Veamatahau disapproved Stamps and drew an important distinction. "Any information about the specific pills seized from defendant came from [the criminalist's] personal observation (that they contained the logos "GG32 -- or 249") and his ultimate opinion (that they contained alprazolam), not from the database. In short, information from the database is not case specific but is the kind of background information experts have traditionally been able to rely on and relate to the jury." As the Veamatahau Court of Appeal opinion stated: "His testimony about the appearance of the pills, though case specific, was not hearsay because it was based on his personal observation. His testimony about the database, while hearsay, was not case specific, but the type of general background information which has always been admissible when related by an expert." 4 Cal. App. 5th 68, 73 (2018).
The court noted that this conclusion was consistent with examples given in the Sanchez decision, such as a diamond tattoo as a sign of gang membership, an equation used to estimate speed based on skid marks, or the potential long-term effects of a head injury.

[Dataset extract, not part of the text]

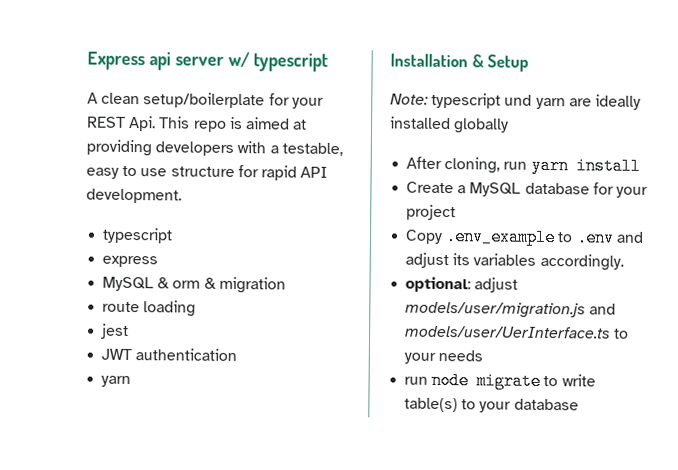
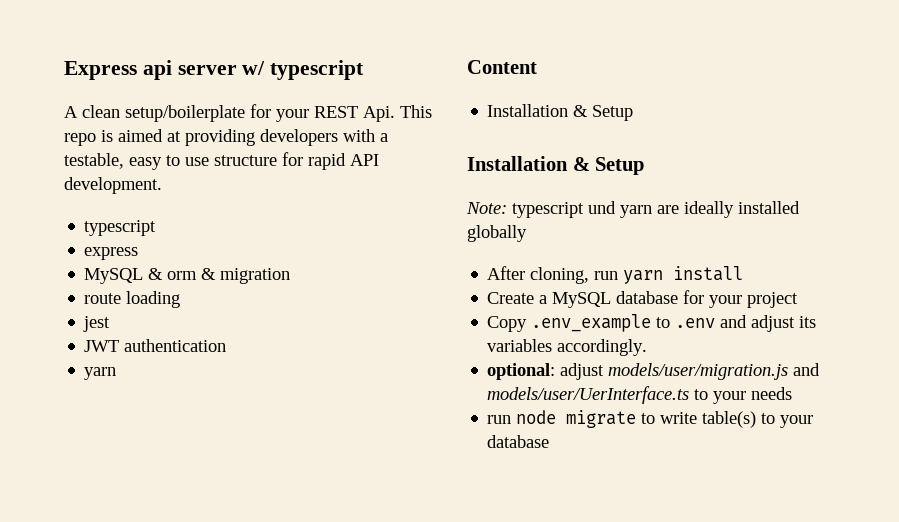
(132, 381) none -> [467,60,537,74] [487,104,634,121] // Content // Installation & Setup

The defendant argued that the examples were dicta. "Defendant is mistaken. We meant what we said in Sanchez, including what we said in this particular example: the fact that a 'diamond is a symbol adopted by a given street gang [is] background information.'" Lesson to advocates: Careful what you call dicta, especially to the court that said it.
The court found the criminalist to be doing just what expert witnesses are supposed to do (no, not consult the internet). "[W]e do not see how expert witnesses are doing something other than making use of their expertise when they rely on their "special knowledge, skill, experience, training, and education" to (1) select a source to consult, (2) digest the information from that source, (3) form an opinion about the reliability of the source based on their experience in the field, and (4) apply the information garnered from the source to the (independently established) facts of a particular case." The focus is on the information contained in the testimony. "[Whether an expert testified to certain facts based on composite knowledge 'acquired from sources too numerous to distinguish and quantify' or if the expert simply looked up the facts in a specific reference as part of his or her duties in a particular case, the facts remain the same."
So no, Veamatahau does not blow an internet-sized hole in Sanchez. It nibbles at one edge, resolving a conflict between Stamps and other "Ident-a-Drug" criminalist cases. It does not directly affect the most vexing issues practitioners encounter, like medical records on which multiple other experts rely. Veamatahau may help one group of experts who customarily rely on hearsay: real estate valuation experts. They regularly rely on pure hearsay "comparables," but under Veamatahau they may well be able to "form an opinion about the reliability of the source based on their experience in the field."
The beginning of this article said there were two Sanchez-related decisions. The other is People v. Perez, which ruled that "a defendant's failure to object at trial, before Sanchez was decided," did not "forfeit[] a claim that a gang expert's testimony related case-specific hearsay in violation of the confrontation clause." Perez deserves its own article, or several.